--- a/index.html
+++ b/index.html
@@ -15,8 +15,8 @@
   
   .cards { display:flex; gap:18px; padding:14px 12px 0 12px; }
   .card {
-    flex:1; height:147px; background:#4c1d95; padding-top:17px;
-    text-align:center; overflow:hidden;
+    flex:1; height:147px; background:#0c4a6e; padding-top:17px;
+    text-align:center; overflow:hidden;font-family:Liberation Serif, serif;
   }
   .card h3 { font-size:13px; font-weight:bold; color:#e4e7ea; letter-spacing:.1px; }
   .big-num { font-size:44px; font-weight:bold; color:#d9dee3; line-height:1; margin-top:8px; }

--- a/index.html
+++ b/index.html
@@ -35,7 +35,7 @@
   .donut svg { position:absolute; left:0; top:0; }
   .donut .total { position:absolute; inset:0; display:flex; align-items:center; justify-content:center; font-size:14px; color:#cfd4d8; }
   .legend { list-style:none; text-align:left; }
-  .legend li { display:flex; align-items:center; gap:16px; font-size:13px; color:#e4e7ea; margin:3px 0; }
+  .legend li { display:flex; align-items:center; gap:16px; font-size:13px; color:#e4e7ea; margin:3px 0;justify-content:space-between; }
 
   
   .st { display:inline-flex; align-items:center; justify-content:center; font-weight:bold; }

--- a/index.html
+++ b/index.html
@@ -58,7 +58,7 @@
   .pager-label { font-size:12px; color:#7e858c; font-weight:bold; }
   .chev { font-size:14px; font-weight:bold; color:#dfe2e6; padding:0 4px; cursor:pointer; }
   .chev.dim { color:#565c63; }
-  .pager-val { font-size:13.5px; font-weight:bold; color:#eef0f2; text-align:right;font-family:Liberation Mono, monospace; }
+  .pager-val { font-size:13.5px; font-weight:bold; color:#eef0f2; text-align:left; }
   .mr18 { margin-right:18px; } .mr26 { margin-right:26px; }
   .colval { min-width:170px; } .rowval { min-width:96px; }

┄┄┄┄┄┄

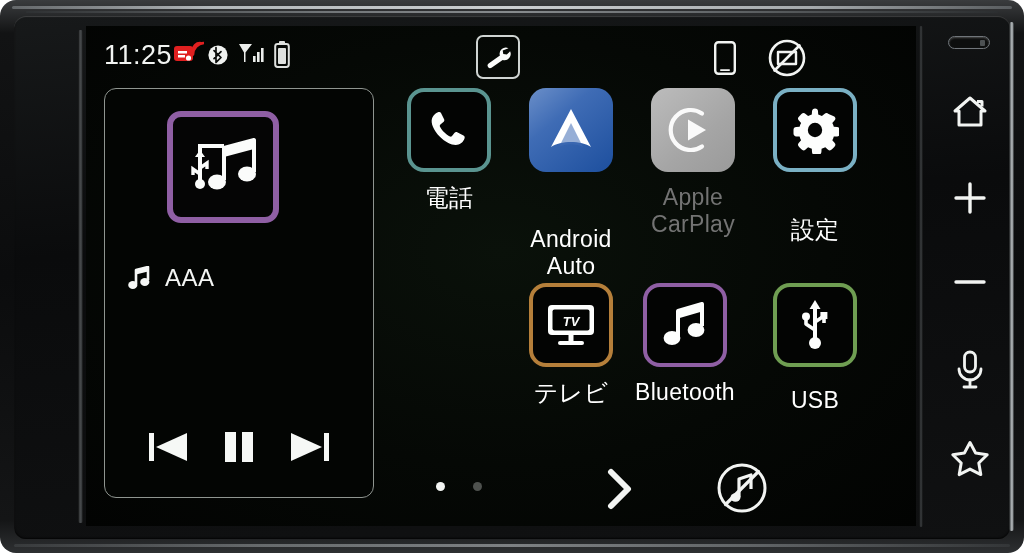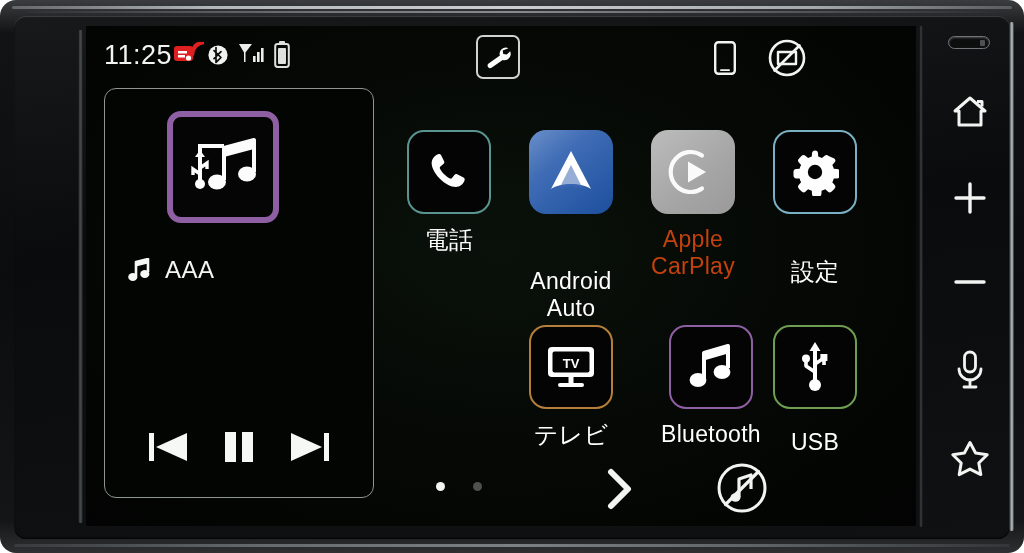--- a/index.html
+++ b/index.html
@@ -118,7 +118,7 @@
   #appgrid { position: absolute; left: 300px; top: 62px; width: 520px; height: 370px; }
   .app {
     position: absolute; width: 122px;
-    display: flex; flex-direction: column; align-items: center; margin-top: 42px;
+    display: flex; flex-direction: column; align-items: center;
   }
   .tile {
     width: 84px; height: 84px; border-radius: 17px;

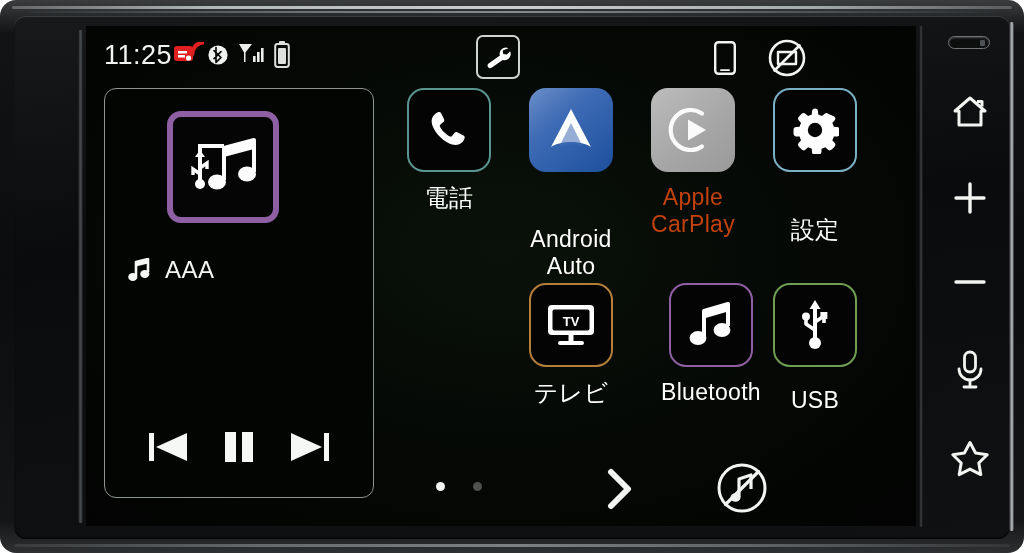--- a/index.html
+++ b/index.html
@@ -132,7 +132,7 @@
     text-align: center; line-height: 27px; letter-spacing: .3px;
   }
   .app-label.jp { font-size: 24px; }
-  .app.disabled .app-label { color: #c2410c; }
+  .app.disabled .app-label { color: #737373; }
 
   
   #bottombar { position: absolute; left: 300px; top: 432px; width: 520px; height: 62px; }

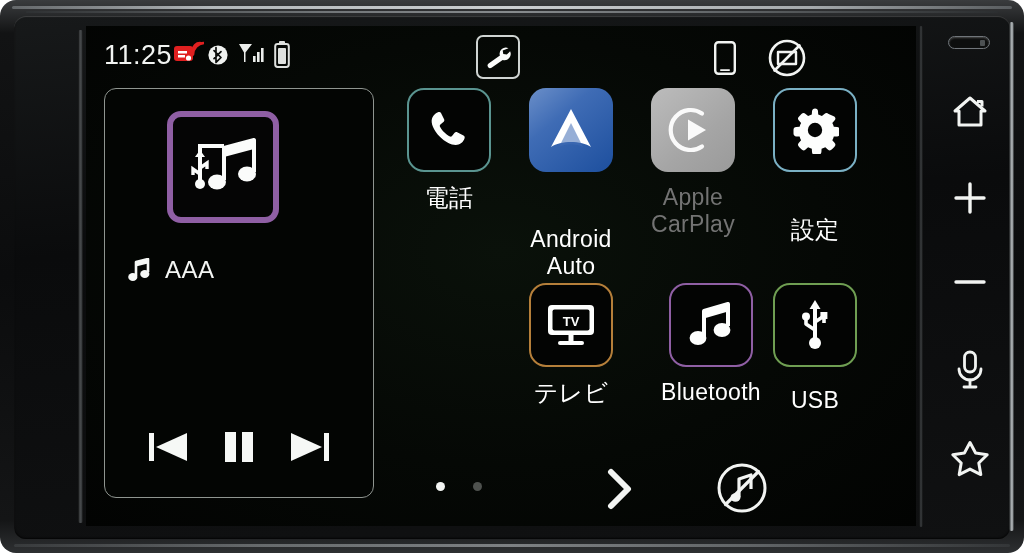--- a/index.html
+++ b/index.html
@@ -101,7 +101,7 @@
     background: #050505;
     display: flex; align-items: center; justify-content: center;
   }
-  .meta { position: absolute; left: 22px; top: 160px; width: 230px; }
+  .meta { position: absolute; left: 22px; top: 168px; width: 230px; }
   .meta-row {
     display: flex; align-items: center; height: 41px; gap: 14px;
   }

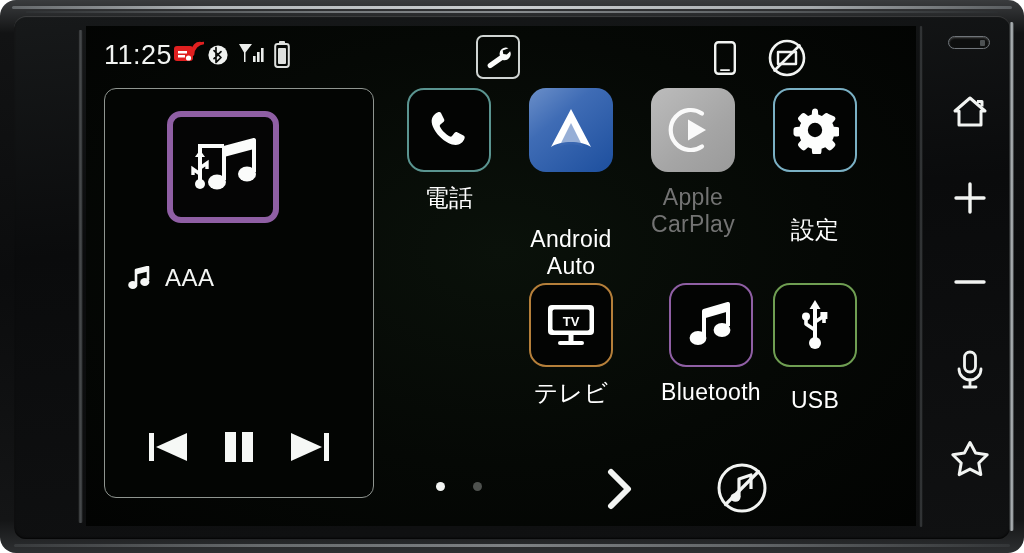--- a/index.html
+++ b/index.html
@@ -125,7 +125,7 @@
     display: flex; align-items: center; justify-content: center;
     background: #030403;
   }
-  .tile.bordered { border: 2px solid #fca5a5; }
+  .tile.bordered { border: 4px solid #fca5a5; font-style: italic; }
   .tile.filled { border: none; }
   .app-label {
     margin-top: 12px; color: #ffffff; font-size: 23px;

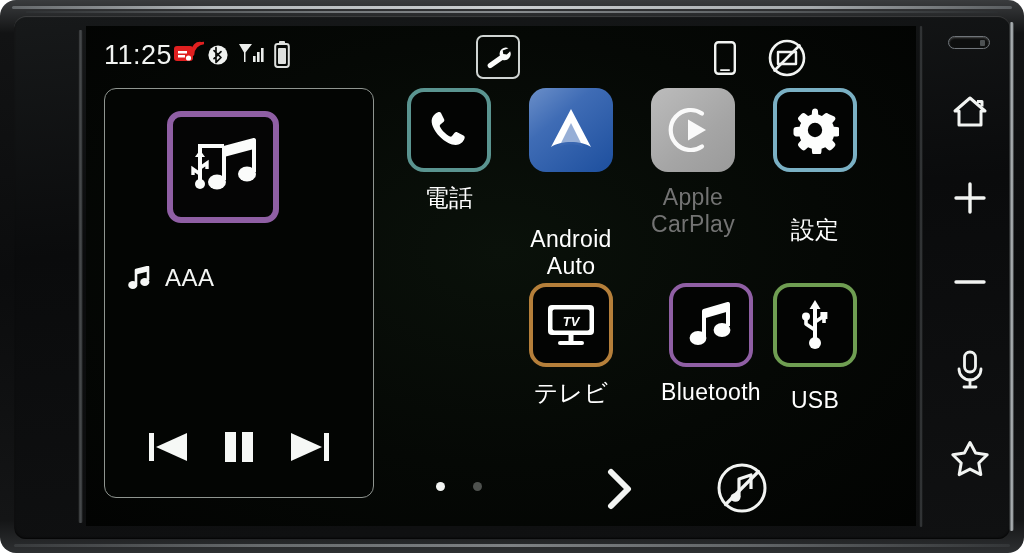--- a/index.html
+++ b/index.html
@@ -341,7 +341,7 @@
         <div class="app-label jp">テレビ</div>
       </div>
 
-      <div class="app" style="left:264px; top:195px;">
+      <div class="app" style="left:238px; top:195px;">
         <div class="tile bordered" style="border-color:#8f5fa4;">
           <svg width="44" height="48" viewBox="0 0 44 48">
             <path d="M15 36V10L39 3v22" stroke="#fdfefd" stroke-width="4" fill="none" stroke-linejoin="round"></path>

┄┄┄┄┄┄

THE TASK: Match on "none" and copy out every line of the entries that contains it.

ANSWER TO THIS EXERCISE:
   .legend { list-style:none; text-align:left; }
   .tile.filled { border: none; }
             <path d="M15 36V10L39 3v22" stroke="#fdfefd" stroke-width="4" fill="none" stroke-linejoin="round"></path>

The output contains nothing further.